- Activity
Please output the entries that follow exactly, without a single image.

....

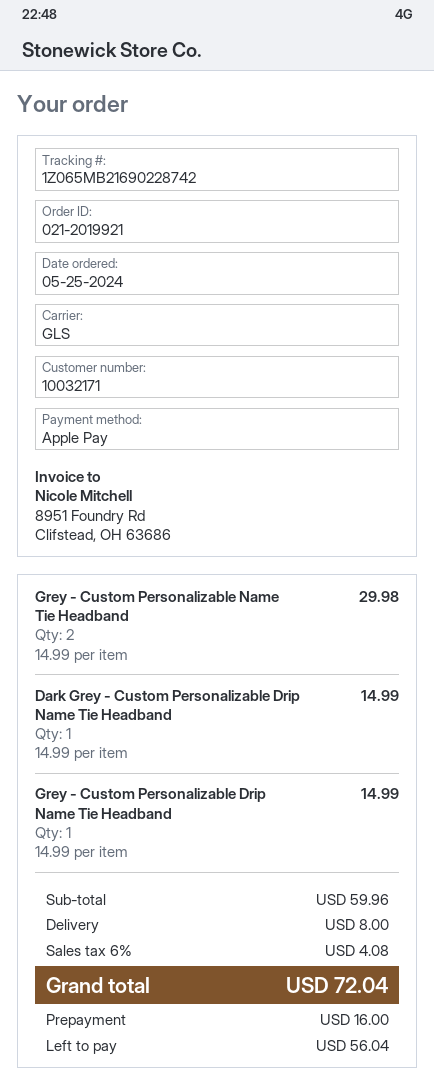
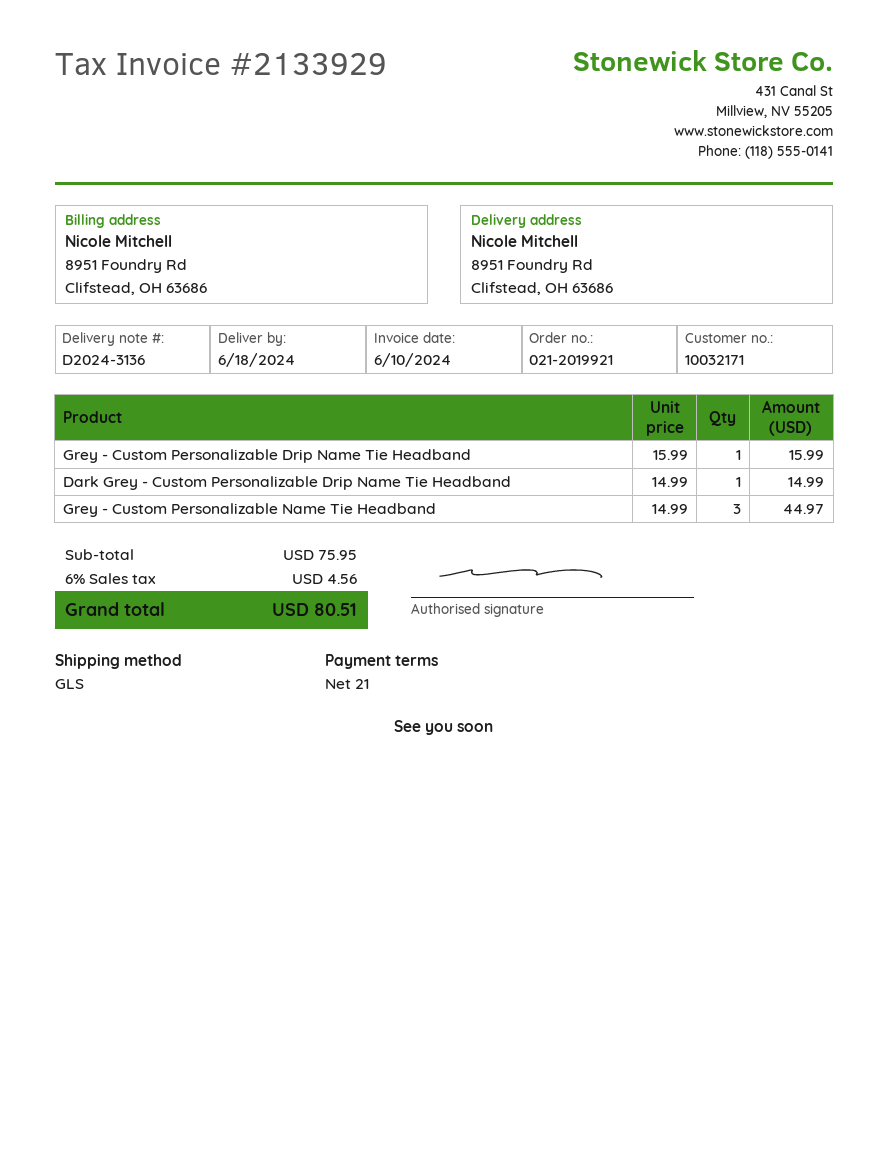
Grey - Custom Personalizable Name Tie Headband: 2 x 14.99 = 29.98 -> 3 x 14.99 = 44.97
Grey - Custom Personalizable Drip Name Tie Headband: 1 x 14.99 = 14.99 -> 1 x 15.99 = 15.99
subtotal: 59.96 -> 75.95
shipping: 8.00 -> none
tax: 6% = 4.08 -> 6% = 4.56
total: 72.04 -> 80.51

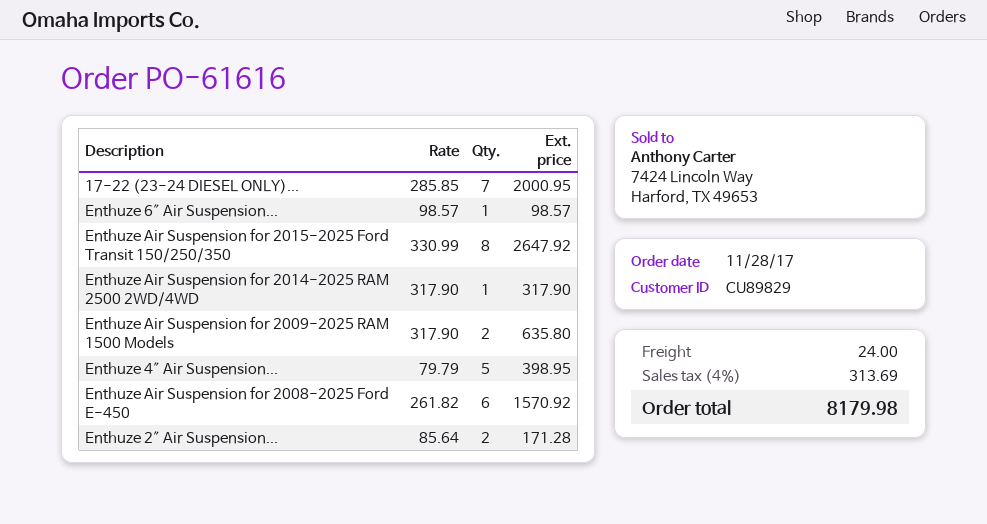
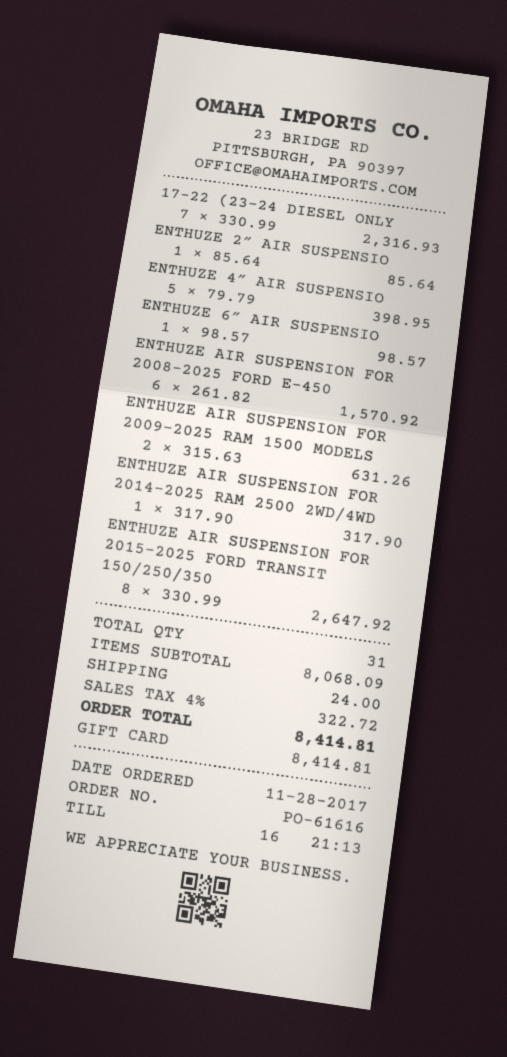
17-22 (23-24 DIESEL ONLY)...: 7 x 285.85 = 2000.95 -> 7 x 330.99 = 2316.93
Enthuze Air Suspension for 2009-2025 RAM 1500 Models: 2 x 317.90 = 635.80 -> 2 x 315.63 = 631.26
Enthuze 2″ Air Suspension...: 2 x 85.64 = 171.28 -> 1 x 85.64 = 85.64
tax: 4% = 313.69 -> 4% = 322.72
total: 8179.98 -> 8414.81

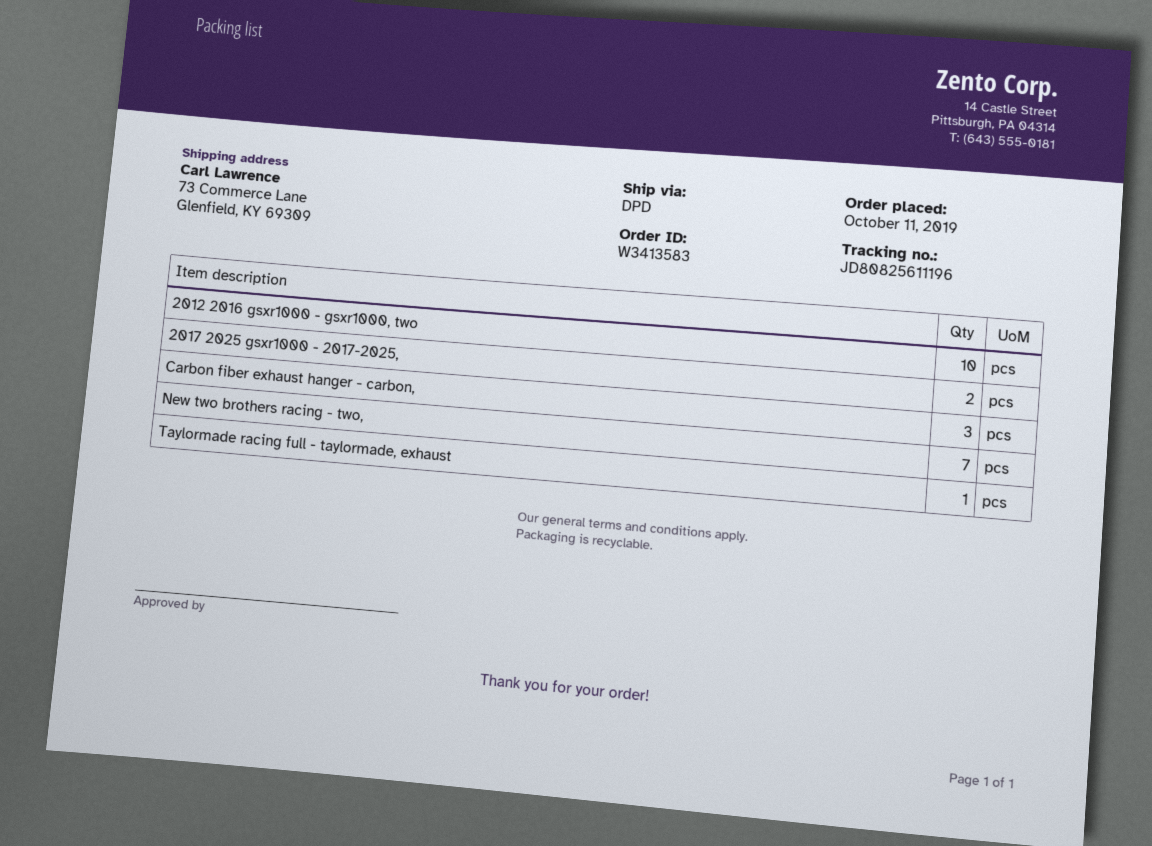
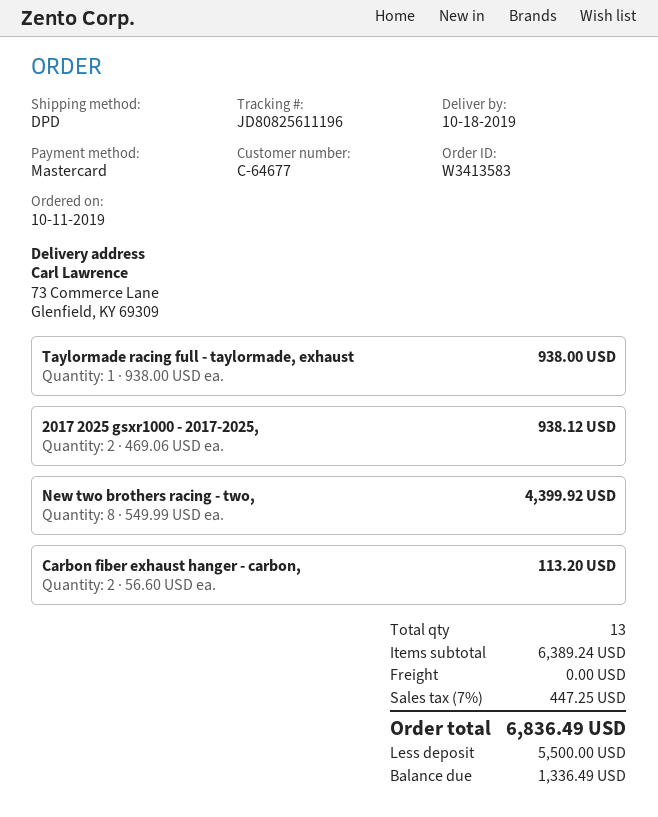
2012 2016 gsxr1000 - gsxr1000, two: 10 -> none
Carbon fiber exhaust hanger - carbon,: 3 -> 2
New two brothers racing - two,: 7 -> 8

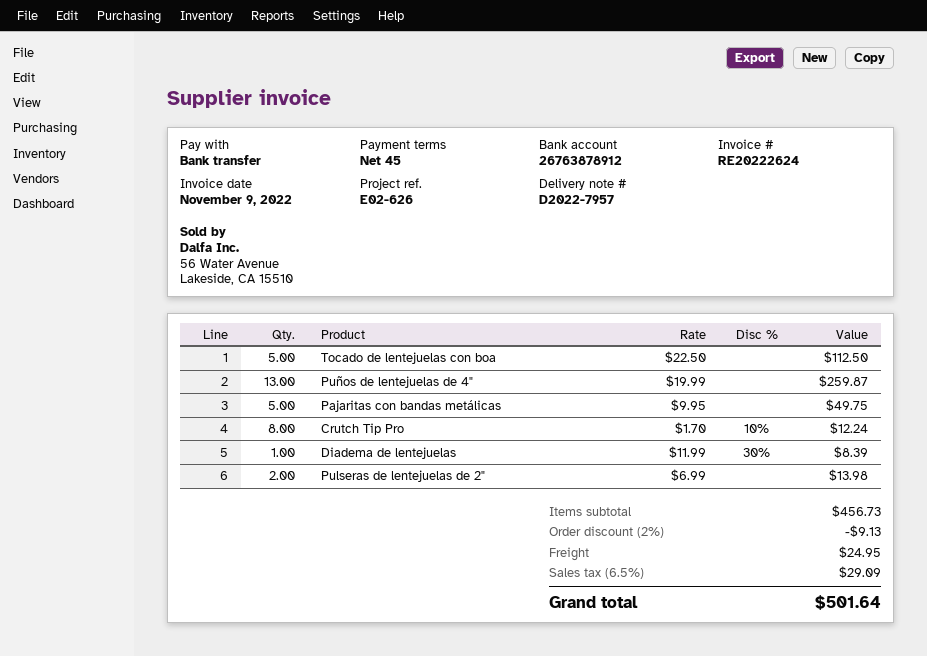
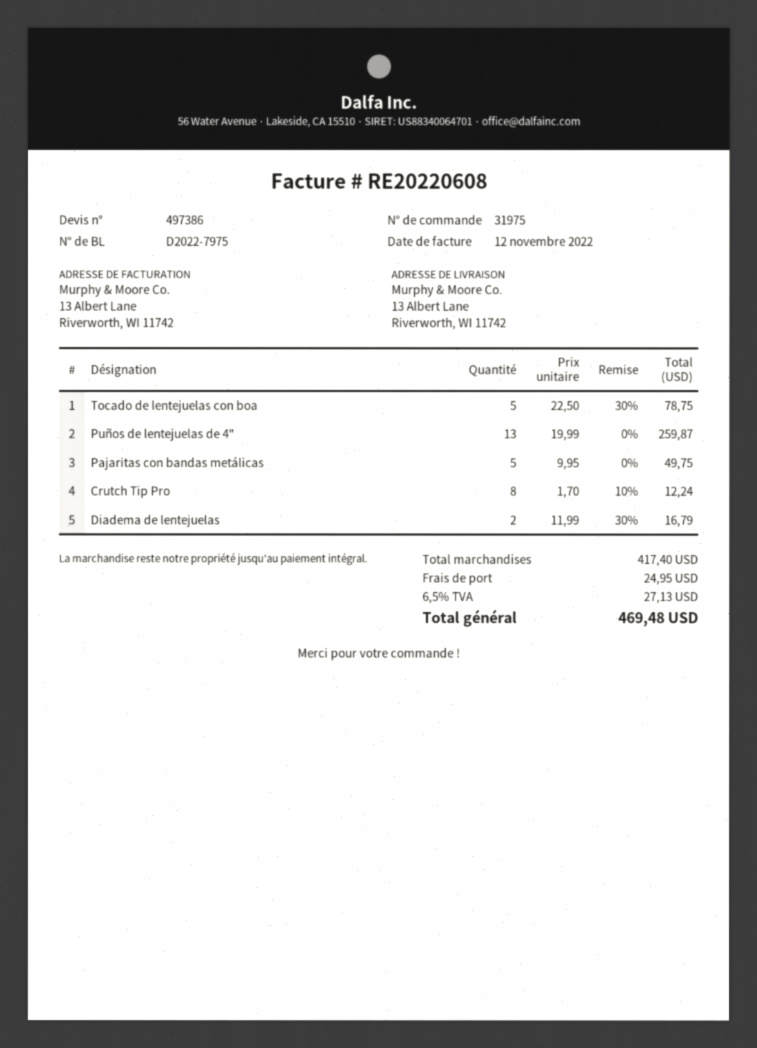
delivery note number: D2022-7957 -> D2022-7975
invoice number: RE20222624 -> RE20220608
invoice date: 2022-11-09 -> 2022-11-12
Tocado de lentejuelas con boa: 5 x 22.50 = 112.50 -> 5 x 22.50 - 30% = 78.75
Diadema de lentejuelas: 1 x 11.99 - 30% = 8.39 -> 2 x 11.99 - 30% = 16.79
Pulseras de lentejuelas de 2": 2 x 6.99 = 13.98 -> none
subtotal: 456.73 -> 417.40
discount: 2% = 9.13 -> none
tax: 6.5% = 29.09 -> 6.5% = 27.13
total: 501.64 -> 469.48

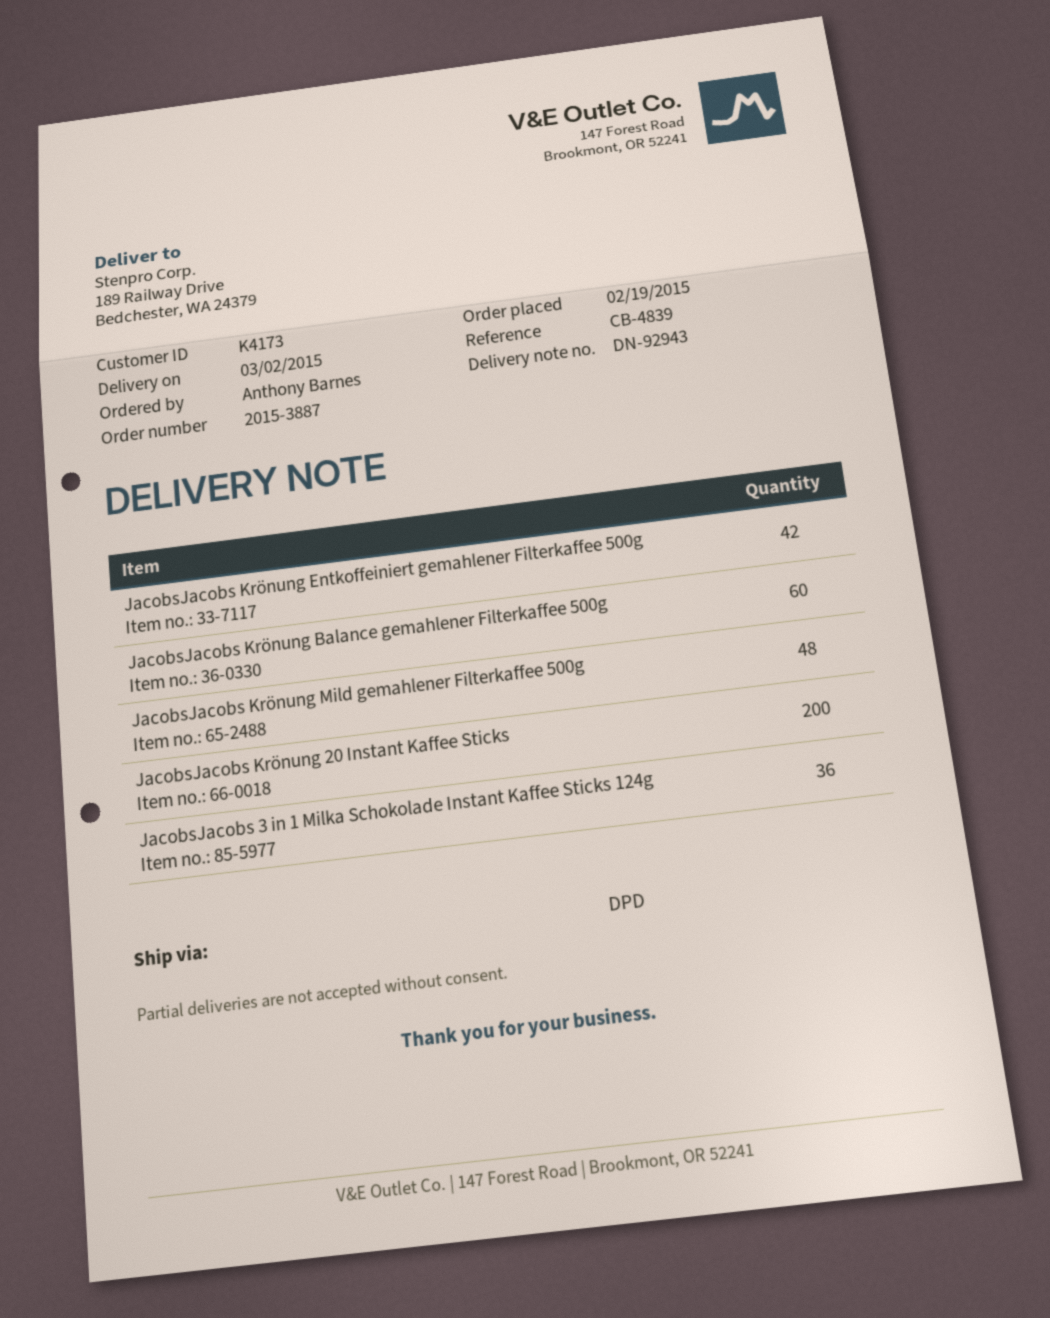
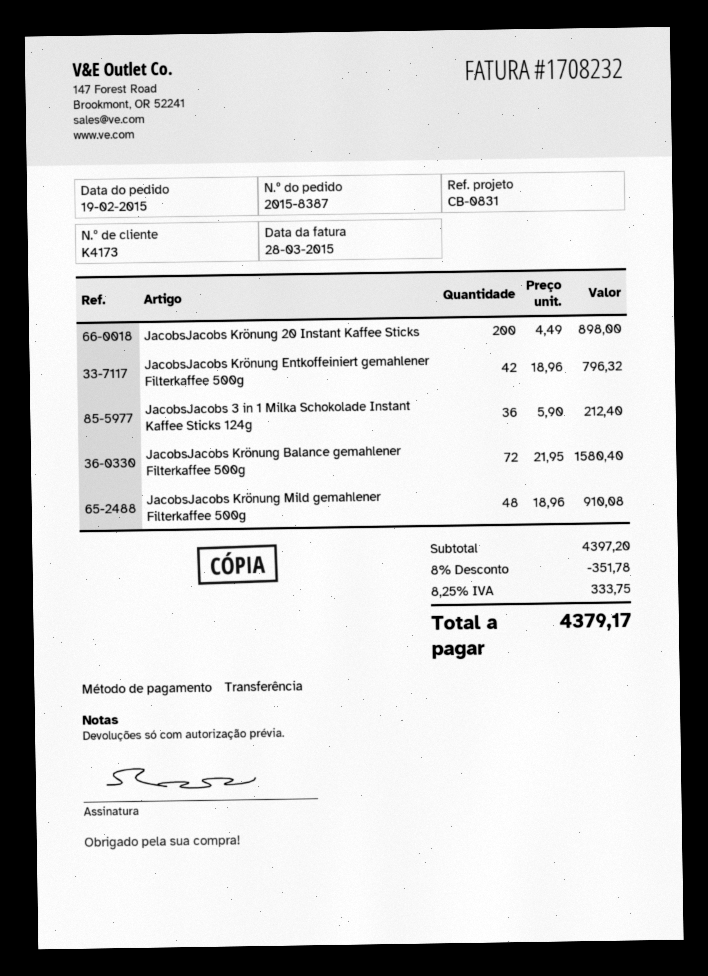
order number: 2015-3887 -> 2015-8387
reference: CB-4839 -> CB-0831
JacobsJacobs Krönung Balance gemahlener Filterkaffee 500g: 60 -> 72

....

- Response to this task
Grey - Custom Personalizable Name Tie Headband: 2 x 14.99 = 29.98 -> 3 x 14.99 = 44.97
Grey - Custom Personalizable Drip Name Tie Headband: 1 x 14.99 = 14.99 -> 1 x 15.99 = 15.99
subtotal: 59.96 -> 75.95
shipping: 8.00 -> none
tax: 6% = 4.08 -> 6% = 4.56
total: 72.04 -> 80.51

17-22 (23-24 DIESEL ONLY)...: 7 x 285.85 = 2000.95 -> 7 x 330.99 = 2316.93
Enthuze Air Suspension for 2009-2025 RAM 1500 Models: 2 x 317.90 = 635.80 -> 2 x 315.63 = 631.26
Enthuze 2″ Air Suspension...: 2 x 85.64 = 171.28 -> 1 x 85.64 = 85.64
tax: 4% = 313.69 -> 4% = 322.72
total: 8179.98 -> 8414.81

2012 2016 gsxr1000 - gsxr1000, two: 10 -> none
Carbon fiber exhaust hanger - carbon,: 3 -> 2
New two brothers racing - two,: 7 -> 8

delivery note number: D2022-7957 -> D2022-7975
invoice number: RE20222624 -> RE20220608
invoice date: 2022-11-09 -> 2022-11-12
Tocado de lentejuelas con boa: 5 x 22.50 = 112.50 -> 5 x 22.50 - 30% = 78.75
Diadema de lentejuelas: 1 x 11.99 - 30% = 8.39 -> 2 x 11.99 - 30% = 16.79
Pulseras de lentejuelas de 2": 2 x 6.99 = 13.98 -> none
subtotal: 456.73 -> 417.40
discount: 2% = 9.13 -> none
tax: 6.5% = 29.09 -> 6.5% = 27.13
total: 501.64 -> 469.48

order number: 2015-3887 -> 2015-8387
reference: CB-4839 -> CB-0831
JacobsJacobs Krönung Balance gemahlener Filterkaffee 500g: 60 -> 72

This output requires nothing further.